Снова вспыхнув: Вы правы! Извините. Увлеклась. Хотелось показать вам, что умею пользоваться софизмами. Но софизмами я ничего не добьюсь.

Помолчала, Потом с вызовом: Как и вы, кстати сказать.

Отвечаю: Ну, конечно. Ни софизмами, ни серьезными доводами я за один вечер ваших религиозных убеждений поколебать не сумею. Как и вы моих атеистических.

Тут во мне бывший педагог потеснил литератора, и я сказал, удивляясь собственному наставительному голосу:

— Спор между атеизмом и религией — это в конечном счете спор между двумя основными философскими системами — материализмом и идеализмом. А он, как известно, одними словесными аргументами не решается.

Девушка спокойно ответила:

— Это я знаю. Нам ведь читают курс марксизма-ленинизма.

— Вот и хорошо! Расскажите‑ка лучше: что такое ваш теологический факультет.

Она рассказывала, я слушал…


Вспоминая этот долгий разговор, отчетливо слышу ее интонацию.
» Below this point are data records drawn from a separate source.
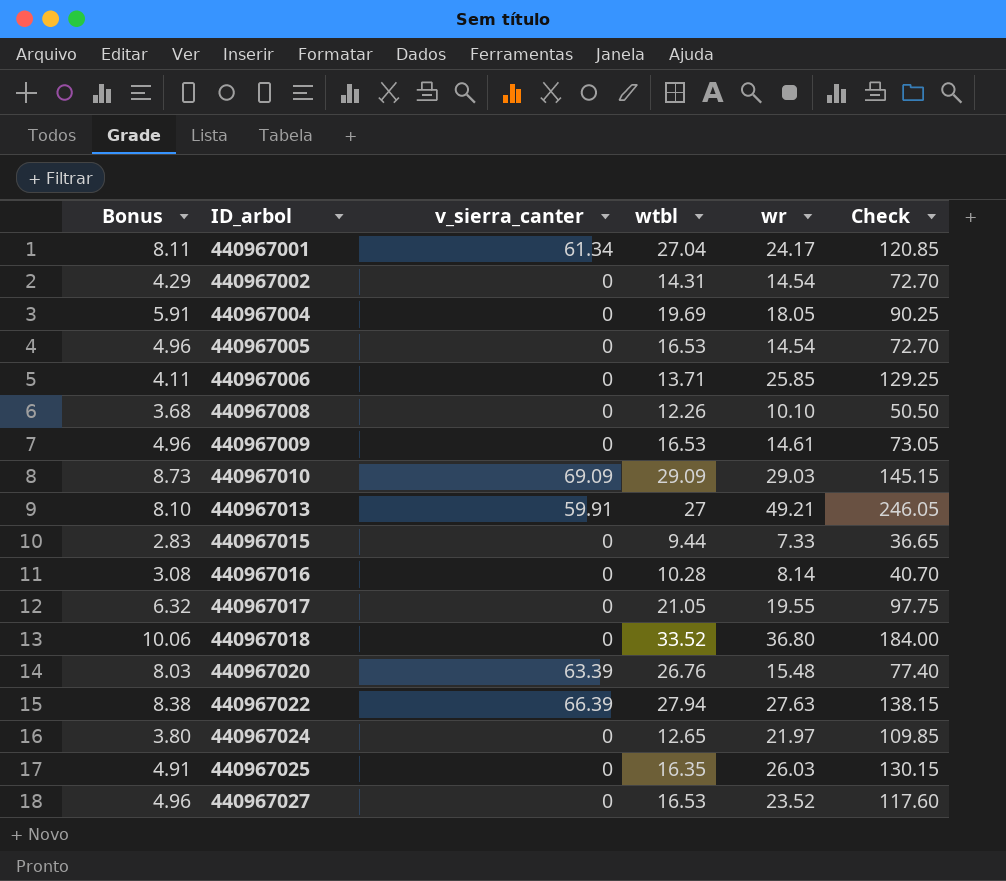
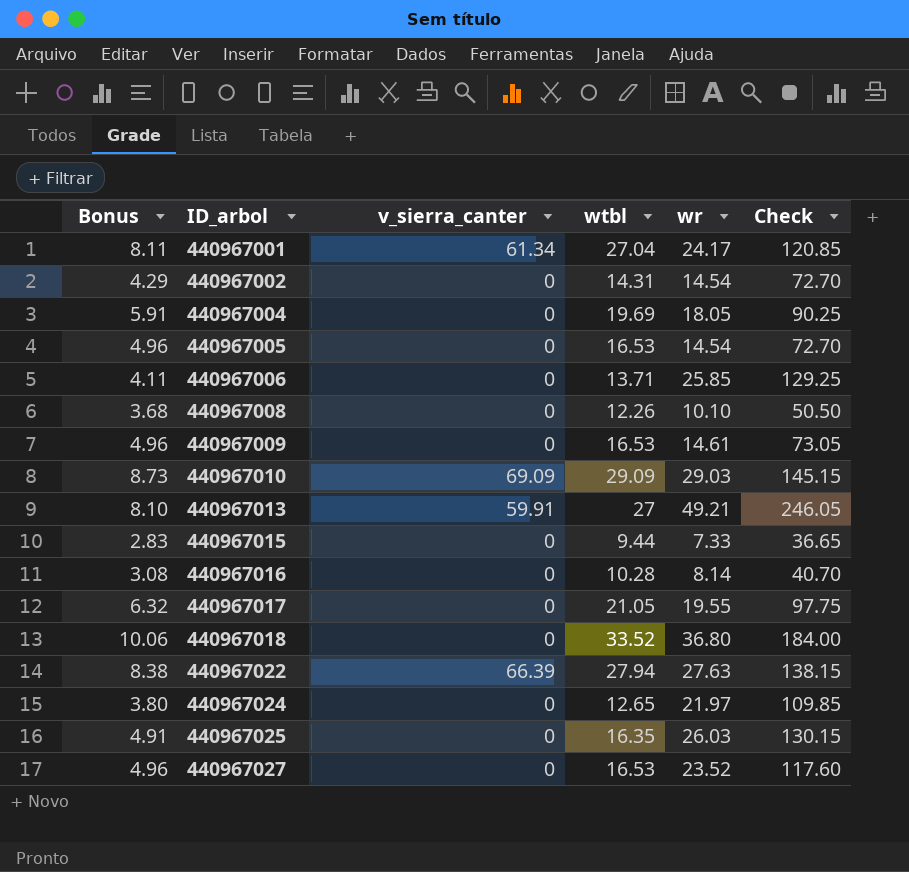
row 440967020: 8.03 | 63.39 | 26.76 | 15.48 | 77.40 -> none

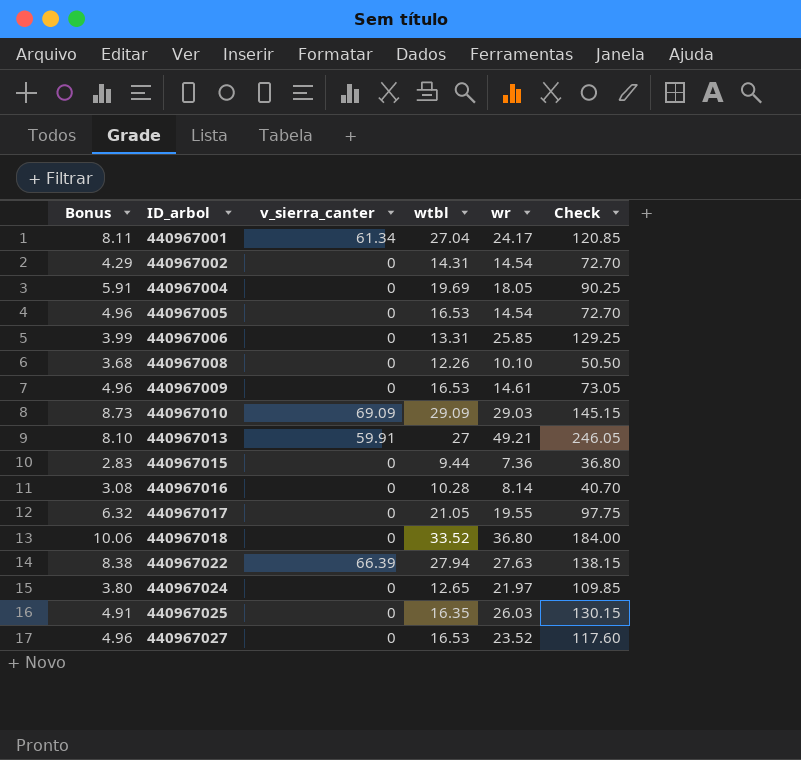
440967006 | Bonus: 4.11 -> 3.99
440967006 | wtbl: 13.71 -> 13.31
440967015 | wr: 7.33 -> 7.36
440967015 | Check: 36.65 -> 36.80

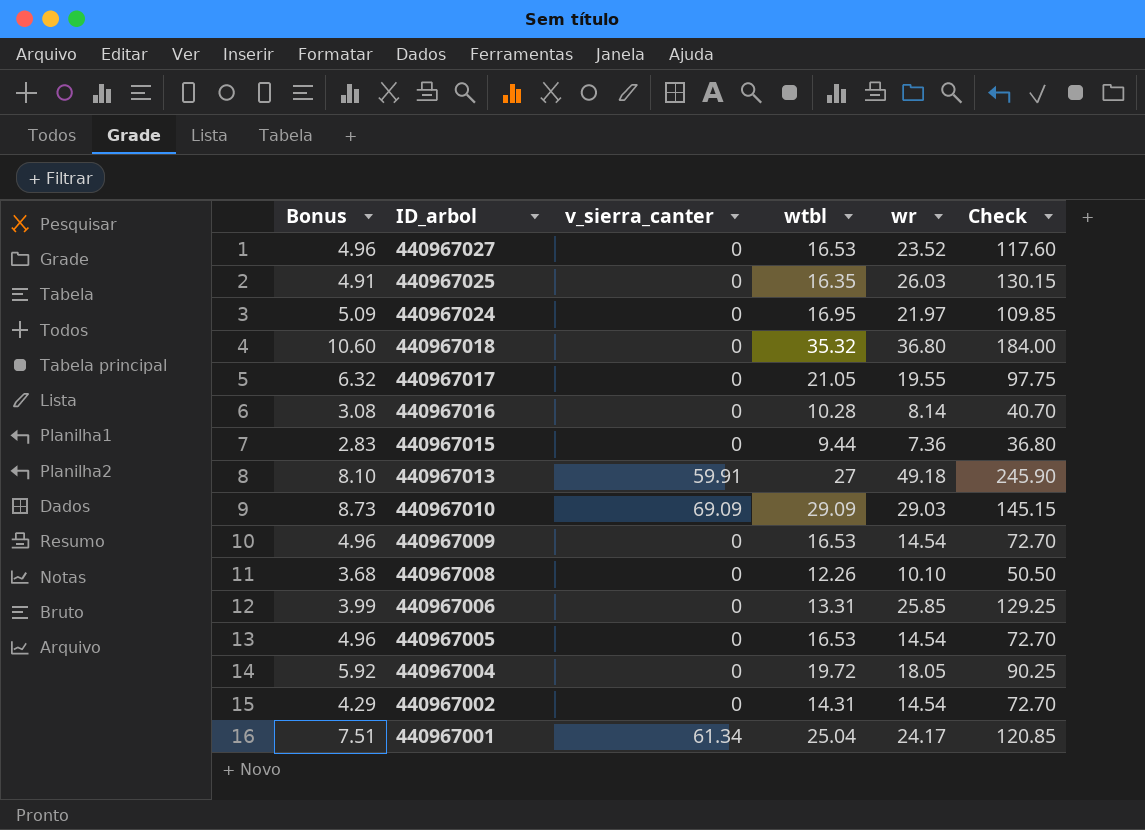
row order: ID_arbol ascending -> ID_arbol descending
row 440967022: 8.38 | 66.39 | 27.94 | 27.63 | 138.15 -> none
440967024 | Bonus: 3.80 -> 5.09
440967024 | wtbl: 12.65 -> 16.95
440967018 | Bonus: 10.06 -> 10.60
440967018 | wtbl: 33.52 -> 35.32
440967013 | wr: 49.21 -> 49.18
440967013 | Check: 246.05 -> 245.90
440967009 | wr: 14.61 -> 14.54
440967009 | Check: 73.05 -> 72.70
440967004 | Bonus: 5.91 -> 5.92
440967004 | wtbl: 19.69 -> 19.72
440967001 | Bonus: 8.11 -> 7.51
440967001 | wtbl: 27.04 -> 25.04

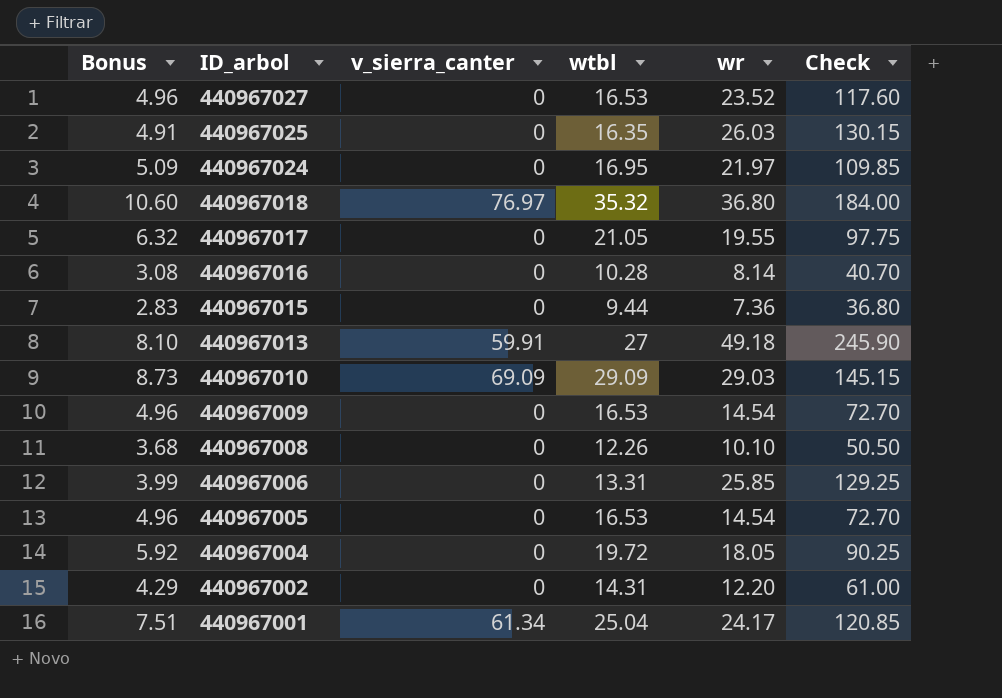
440967018 | v_sierra_canter: 0 -> 76.97
440967002 | wr: 14.54 -> 12.20
440967002 | Check: 72.70 -> 61.00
По возрасту она могла бы быть моей дочерью. Говорила вежливо, но задиристо. Интонация чуть снисходительная, очень самоуверенная. Точно такая, с какой несколько лет назад в редакции газеты говорил со мной молодой физик, самим тоном показывая, что ему, представителю точных наук, ведомы такие истины обо всех проблемах бытия, какие мне, гуманитарию, понять не дано. Любопытное совпадение… Отчасти, вероятно, возрастное.

Хорошо бы разыскать сейчас этого молодого физика и рассказать ему, что его интонацию — чуть снисходительную, очень самоуверенную — я неожиданно услышал в голосе молодой берлинской студентки теологического факультета — интонацию жреца, который говорит с профаном. У будущей священнослужительницы это профессиональное. Но у физика? А ведь звучит этот тон не только у него. У некоторых его собратьев. И не столь уж юных. Впрочем, чем крупнее ученый, тем менее свойствен ему такой тон.